- **WHAT YOU WILL DO**:
Of the material below, only the lines from the line containing "bank account: 395805836 -> 395805856" down to the line containing "total: 8587.51 -> 4128.74" belong in the answer, written out exactly.

- **INFORMATION SHOWN**:
#####
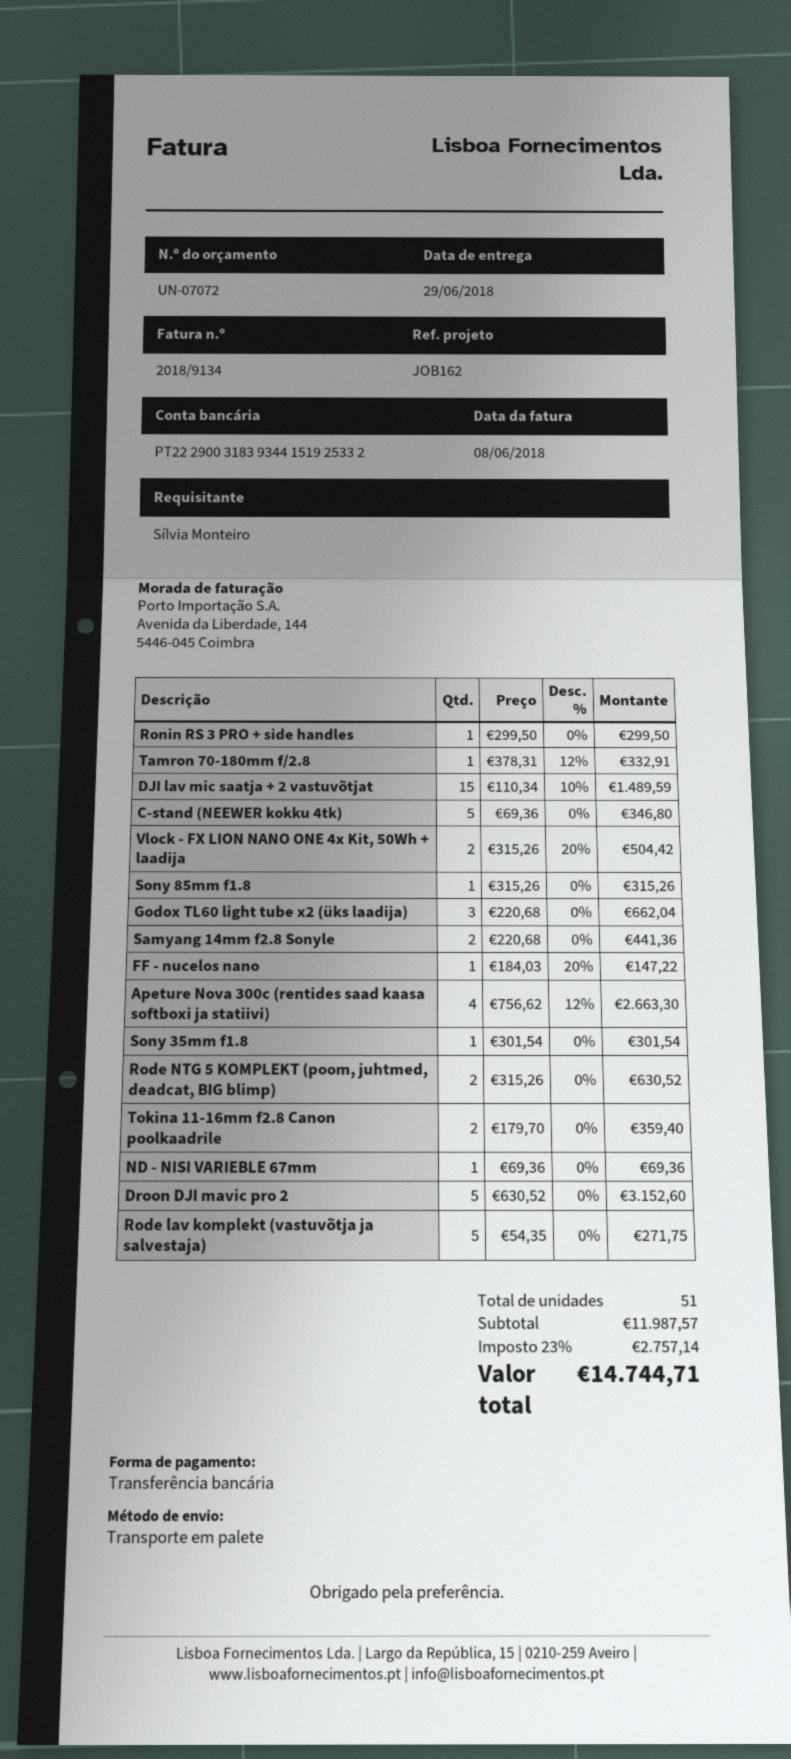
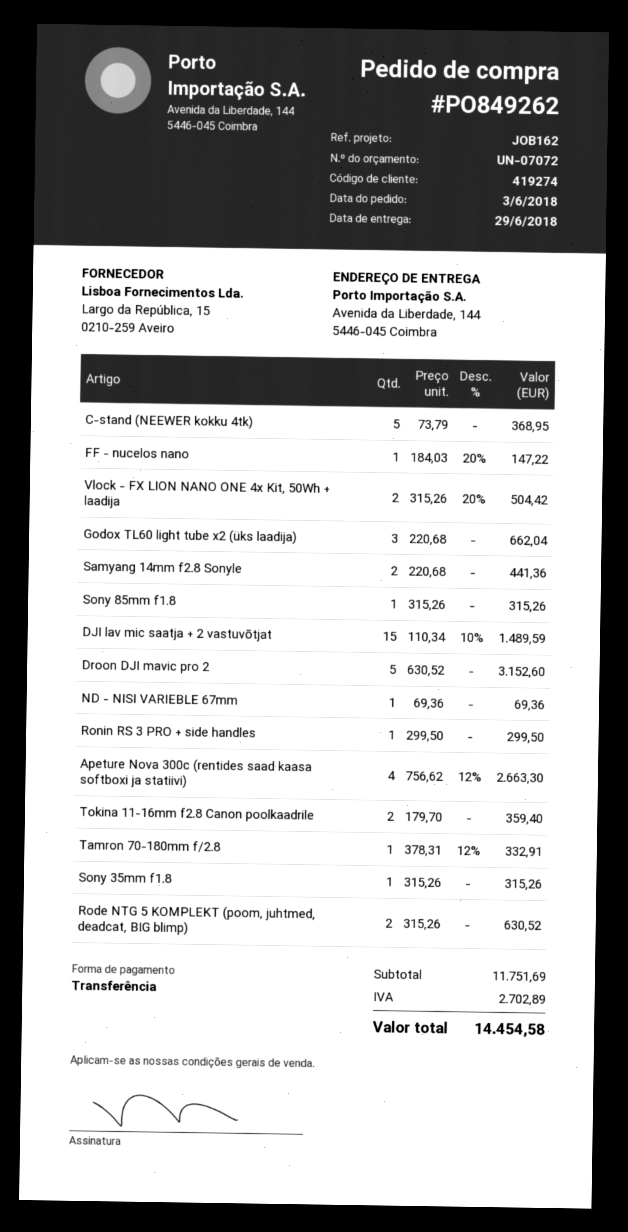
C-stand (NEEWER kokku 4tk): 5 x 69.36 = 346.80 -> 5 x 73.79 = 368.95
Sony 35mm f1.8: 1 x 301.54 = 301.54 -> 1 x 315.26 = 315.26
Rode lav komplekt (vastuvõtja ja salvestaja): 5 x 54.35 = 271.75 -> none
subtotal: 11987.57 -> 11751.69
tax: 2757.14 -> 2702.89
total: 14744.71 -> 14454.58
#####
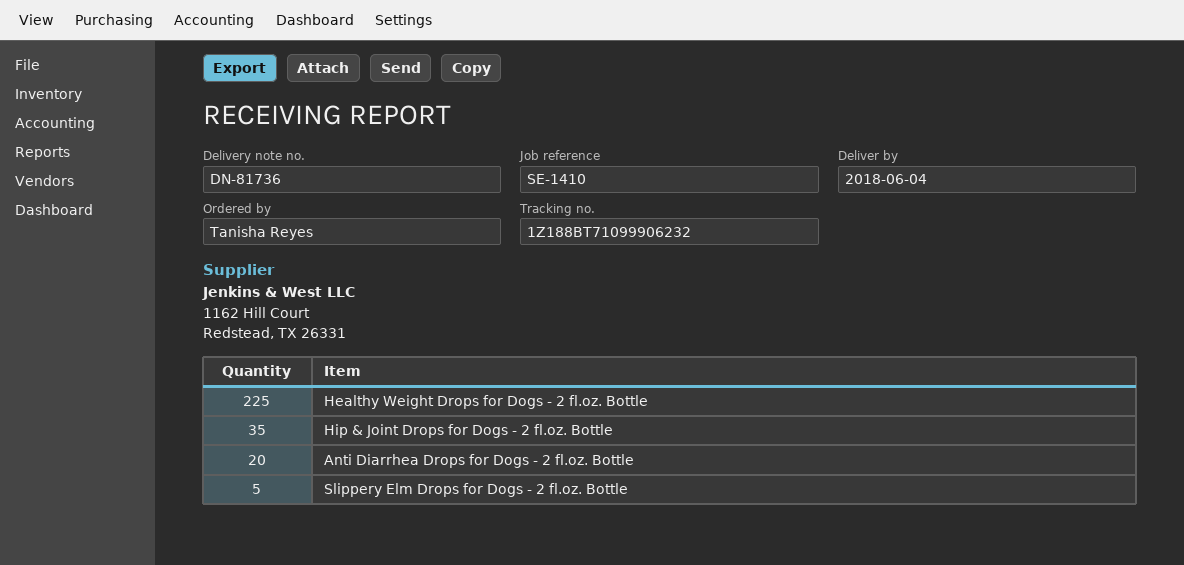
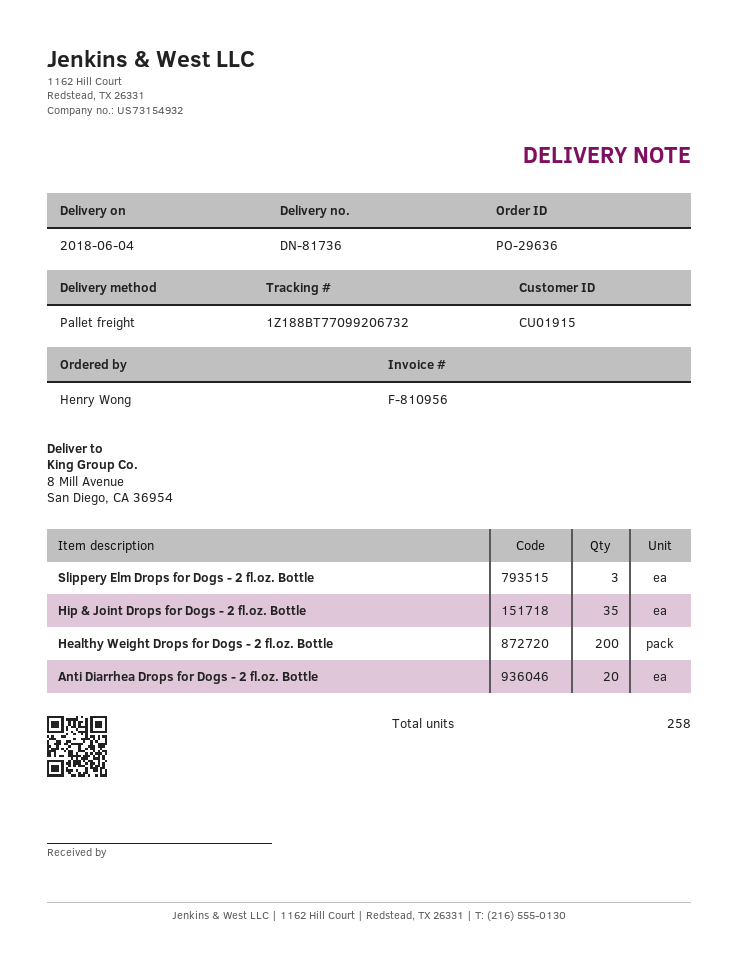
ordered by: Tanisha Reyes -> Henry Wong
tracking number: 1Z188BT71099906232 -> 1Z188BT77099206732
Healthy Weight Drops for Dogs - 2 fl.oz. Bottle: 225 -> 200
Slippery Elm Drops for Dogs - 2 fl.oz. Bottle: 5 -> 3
#####
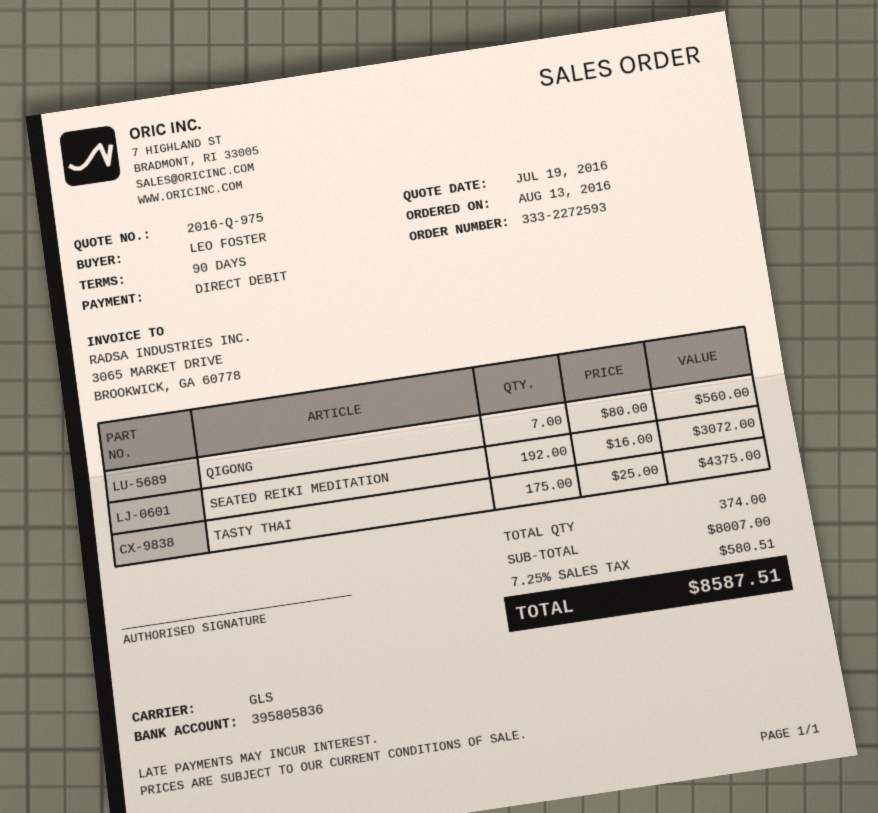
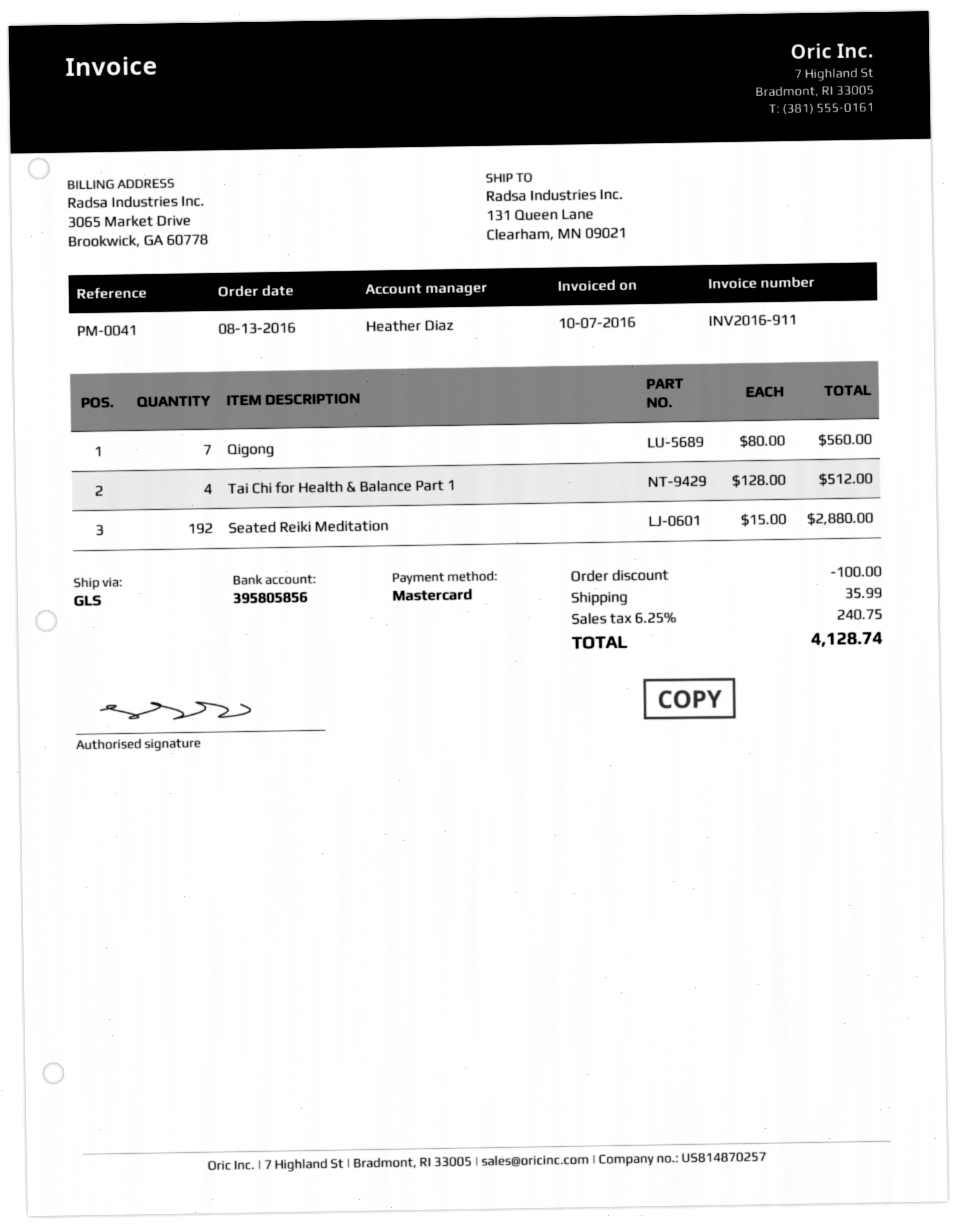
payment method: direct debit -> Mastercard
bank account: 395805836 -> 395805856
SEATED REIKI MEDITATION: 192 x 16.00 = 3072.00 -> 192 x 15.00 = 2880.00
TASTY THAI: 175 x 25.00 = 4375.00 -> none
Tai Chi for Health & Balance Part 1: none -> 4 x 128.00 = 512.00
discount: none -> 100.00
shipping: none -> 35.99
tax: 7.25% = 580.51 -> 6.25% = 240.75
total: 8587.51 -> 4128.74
#####
- **RESULT**:
bank account: 395805836 -> 395805856
SEATED REIKI MEDITATION: 192 x 16.00 = 3072.00 -> 192 x 15.00 = 2880.00
TASTY THAI: 175 x 25.00 = 4375.00 -> none
Tai Chi for Health & Balance Part 1: none -> 4 x 128.00 = 512.00
discount: none -> 100.00
shipping: none -> 35.99
tax: 7.25% = 580.51 -> 6.25% = 240.75
total: 8587.51 -> 4128.74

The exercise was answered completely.